Lybecker v. United Pacific Insurance

406 P.2d 945, 67 Wash. 2d 11, 2 U.C.C. Rep. Serv. (West) 1158, 1965 Wash. LEXIS 639
CourtWashington Supreme Court
DecidedSeptember 30, 1965
Docket37530
StatusPublished
Cited by18 cases

This text of 406 P.2d 945 (Lybecker v. United Pacific Insurance) is published on Counsel Stack Legal Research, covering Washington Supreme Court primary law. Counsel Stack provides free access to over 12 million legal documents including statutes, case law, regulations, and constitutions.

Bluebook
Lybecker v. United Pacific Insurance, 406 P.2d 945, 67 Wash. 2d 11, 2 U.C.C. Rep. Serv. (West) 1158, 1965 Wash. LEXIS 639 (Wash. 1965).

Opinion

Weaver, J.

— The sole question is whether a statute of limitations bars plaintiffs’ claims for relief, as they apply to defendant-appellant United Pacific Insurance Company.

This is an action by four plaintiffs, Norman Lybecker, Corydon, Inc., Johnson Union Warehouse Company, Inc., and Cochran and Son Elevator. We will designate them hereafter as Lybecker, Corydon, Johnson and Cochran.

In 1959, McDonnell was a licensed “Commission Merchant and Credit Buyer” of agricultural products within the provisions of Laws of 1955, chapter 14 as amended by chapter 262. As a condition precedent to issuance of the license, defendant McDonnell, as principal, and defendant (appellant) United Pacific Insurance Company, as surety, executed and delivered to the State of Washington a bond in the sum of $5,000. The statute required that the bond

shall be conditioned for faithful and correct accounting for, and handling of, agricultural products received, provide for the payment to the consignor or vendor of all money or things of value received for goods consigned. . . . The total liability of the surety upon the bond shall be limited to the face of the bond, and when claims by consignors or vendors exceed the face of the bond, recoveries under the bond shall be prorated. Laws of 1955, ch. 262, § 1(2), p. 1068.

The statute provided that an action on the bond.may be brought by the state Director of Agriculture or a consignor *13 or vendor against the commission merchant and the surety for the amounts due the consignor or vendor. If recovery is by the Director of Agriculture, any sum collected is to be paid over “to the parties entitled thereto.” Laws of 1955, ch. 14, § 20.12.040. “In such action, the court shall allow the consignor or vendor a reasonable attorney’s fee.” Laws of 1955, ch. 262, § 2, p. 1069.

Generally, farmers deliver crops to the commission merchant and the consignor, the farmer, may elect to receive payment for his crop at the market price any time thereafter.

October 13, 1960, defendant McDonnell filed voluntary bankruptcy. The trustee in bankruptcy is a party defendant.

Lybecker Claim

March 23, 1959, plaintiff Lybecker, a farmer, entered into a written “Grower’s Market Price Contract” with McDonnell, whereby McDonnell advanced seed for his 1959 crop of peas. Lybecker agreed to grow the crop and deliver it to McDonnell. The written contract provided:

In consideration of the faithful carrying out of this agreement by me [Lybecker] . . . you [McDonnell] are to pay me for the crop delivered by me . . . the market price for such commercial crop . . . that is being offered by regularly established buyers of such crop ... on the day I select to receive payment and which day shall not be earlier than the time the crop is delivered and not later than December 15, 1959. . . . Seed is to be paid for at time of settlement or Dec. 15, 1959 whichever is soonest. (Italics ours.)

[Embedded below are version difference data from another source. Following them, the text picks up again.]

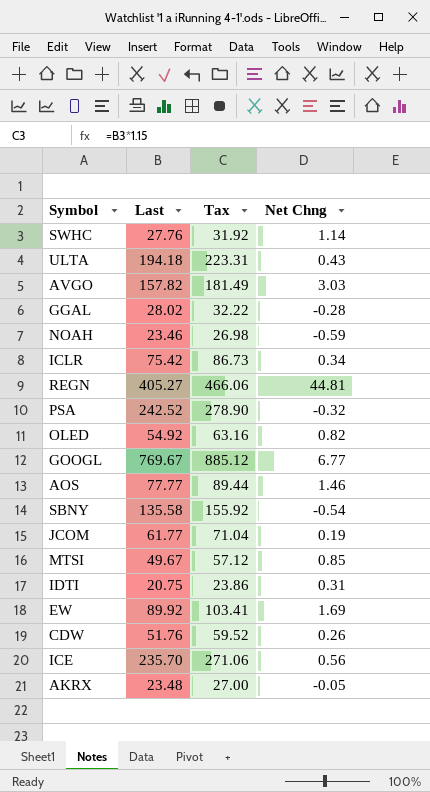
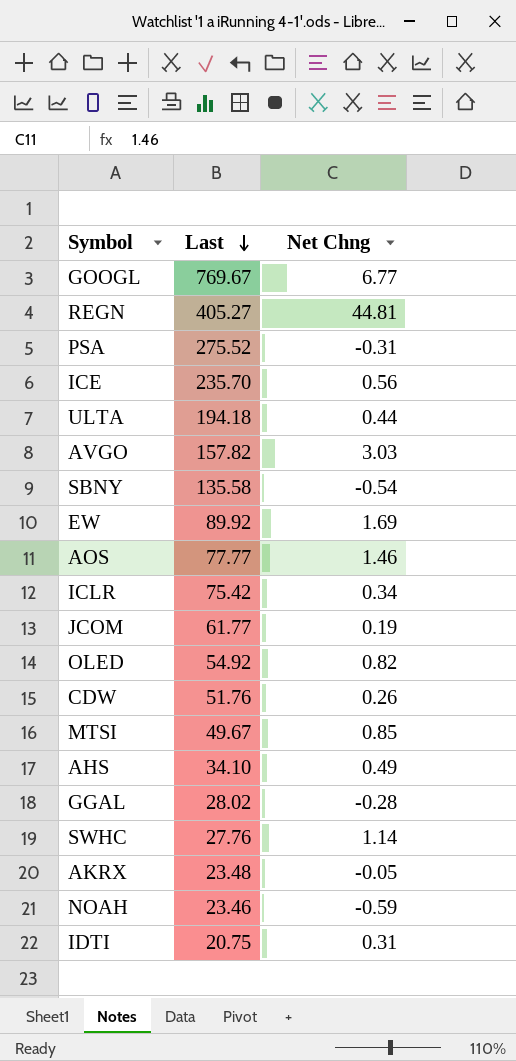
row order: none -> Last descending
column Tax | formula: [Last] * 1.15 -> none
PSA | Last: 242.52 -> 275.52
PSA | Net Chng: -0.32 -> -0.31
ULTA | Net Chng: 0.43 -> 0.44
row AHS: none -> 34.10 | 0.49

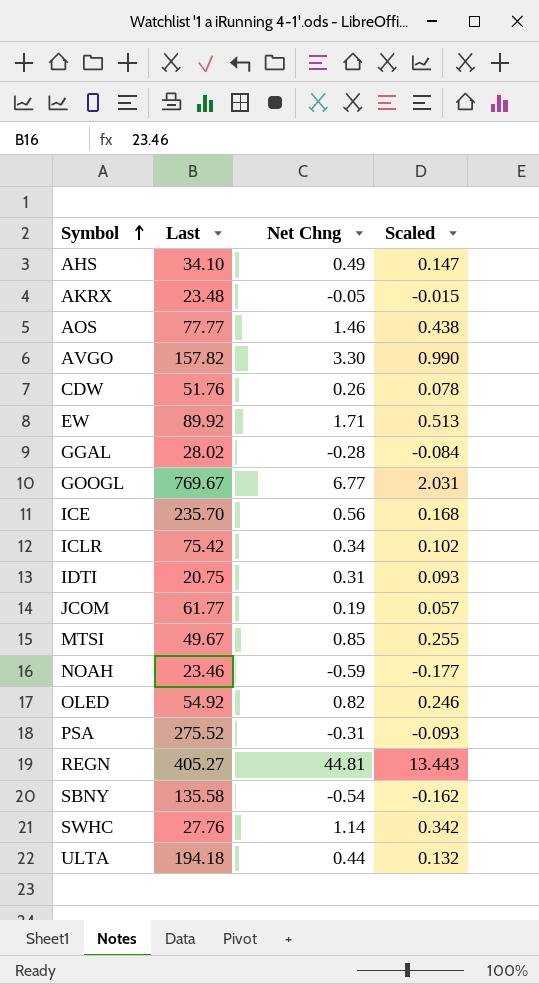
row order: Last descending -> Symbol ascending
column Scaled | formula: none -> [Net Chng] * 0.3
AVGO | Net Chng: 3.03 -> 3.30
EW | Net Chng: 1.69 -> 1.71

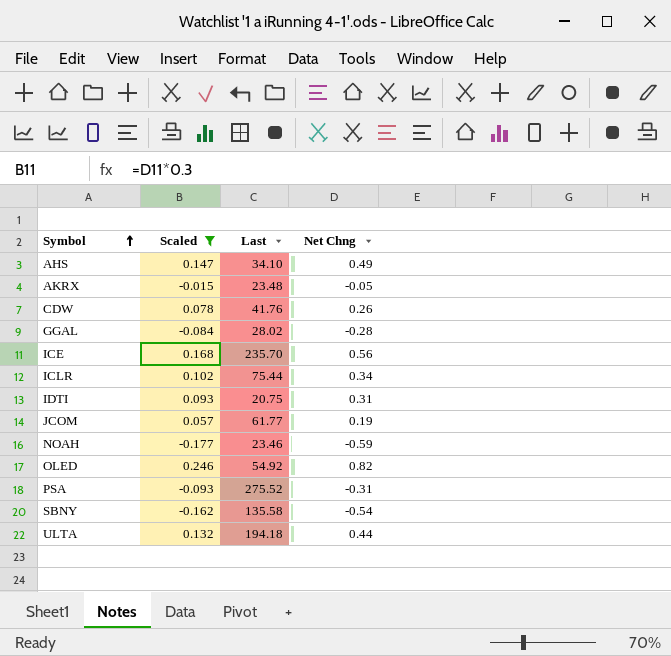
filter: none -> Scaled <= 0.246
column Scaled | position: 4 -> 2
CDW | Last: 51.76 -> 41.76
ICLR | Last: 75.42 -> 75.44

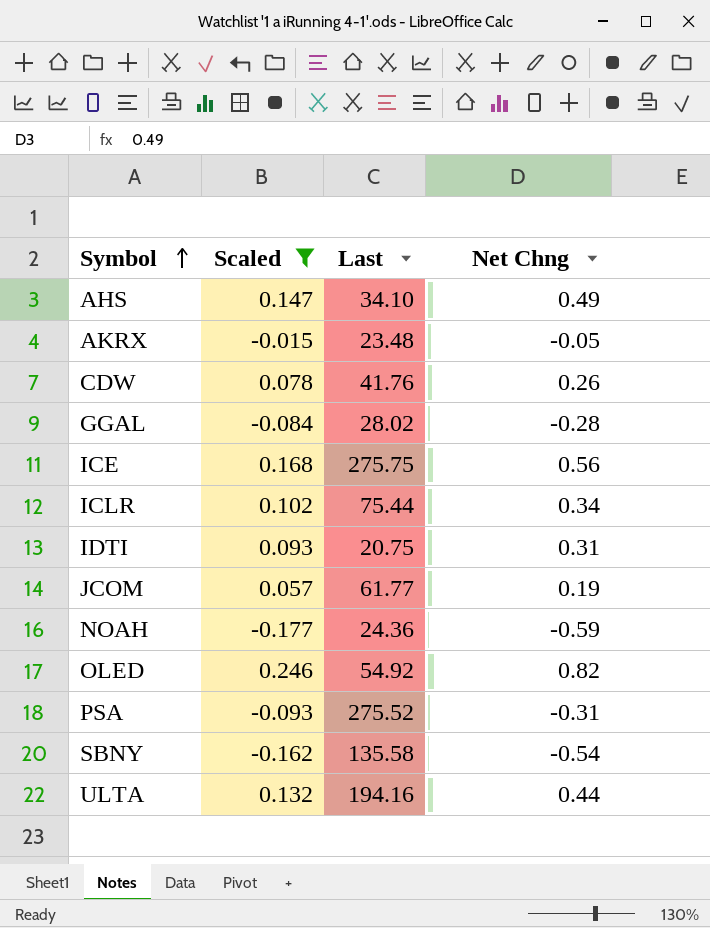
ICE | Last: 235.70 -> 275.75
NOAH | Last: 23.46 -> 24.36
ULTA | Last: 194.18 -> 194.16

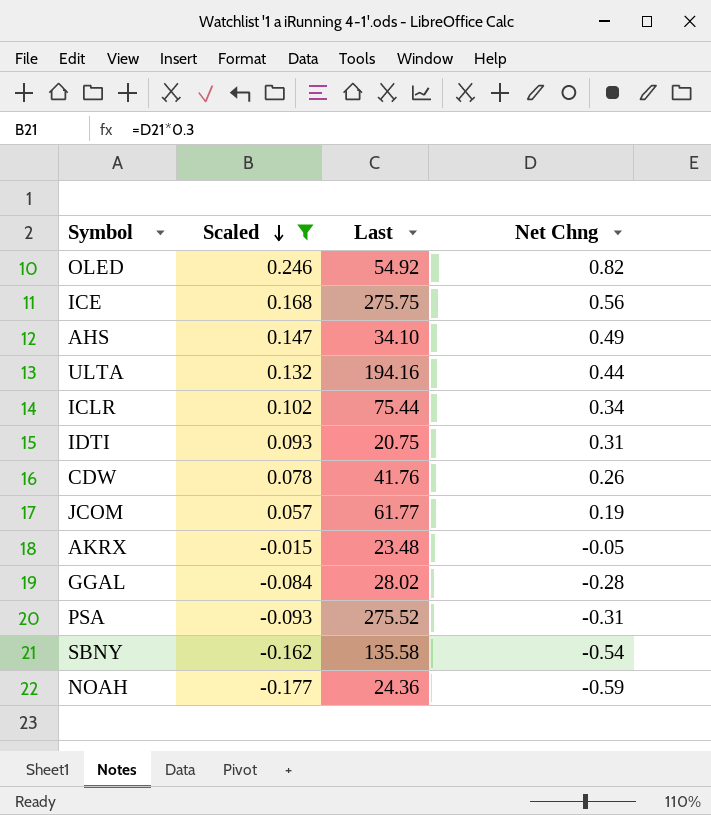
row order: Symbol ascending -> Scaled descending

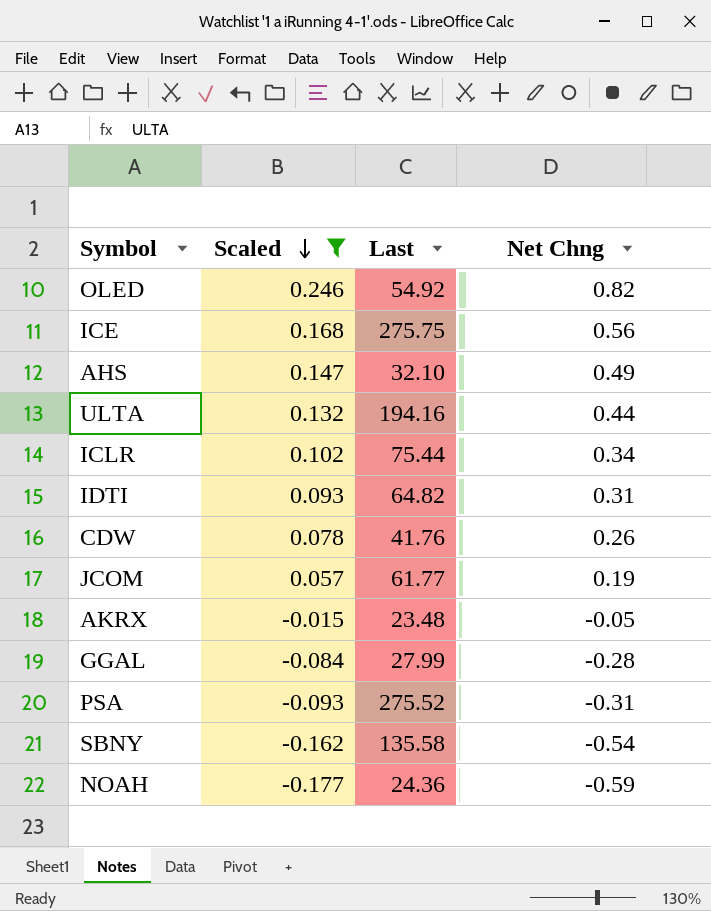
AHS | Last: 34.10 -> 32.10
IDTI | Last: 20.75 -> 64.82
GGAL | Last: 28.02 -> 27.99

Lybecker shipped his pea crop to McDonnell in the fall of 1959. A dispute arose between Lybecker and McDonnell over the market price of the crop. Not having been paid for the peas, Lybecker secured judgment in this action against McDonnell for $5,946.08.

Corydon Claim

Plaintiff Corydon leased land to a tenant who, in turn, entered into a written “Grower’s Regular Contract” with McDonnell. The written contract did not specify a payment *14 date. In August 1959, the tenant delivered his 1959 lentil crop to McDonnell. The tenant was paid for his share of the crop in September or October 1959. Payment for the landlord’s share of the crop was not made; hence, Corydon’s judgment in this action against McDonnell for $1,113.08.

Johnson and Cochran Claims

In October and on November 3, 1959, plaintiff Johnson shipped two carloads of seed to McDonnell. Not having been paid, Johnson recovered judgment against McDonnell in the instant case for $1,421.04. The contract of sale was oral.

Cochran had an oral agreement to sell the 1959 crop to McDonnell. It was delivered November 19,1959. Not having been paid, Cochran recovered judgment against McDonnell for $579.95.

Judgment of the Trial Court

The trial court entered judgment against McDonnell in favor of plaintiffs upon their four claims for relief, as heretofore identified, for a total of $9,060.15. There is no appeal from this portion of the judgment.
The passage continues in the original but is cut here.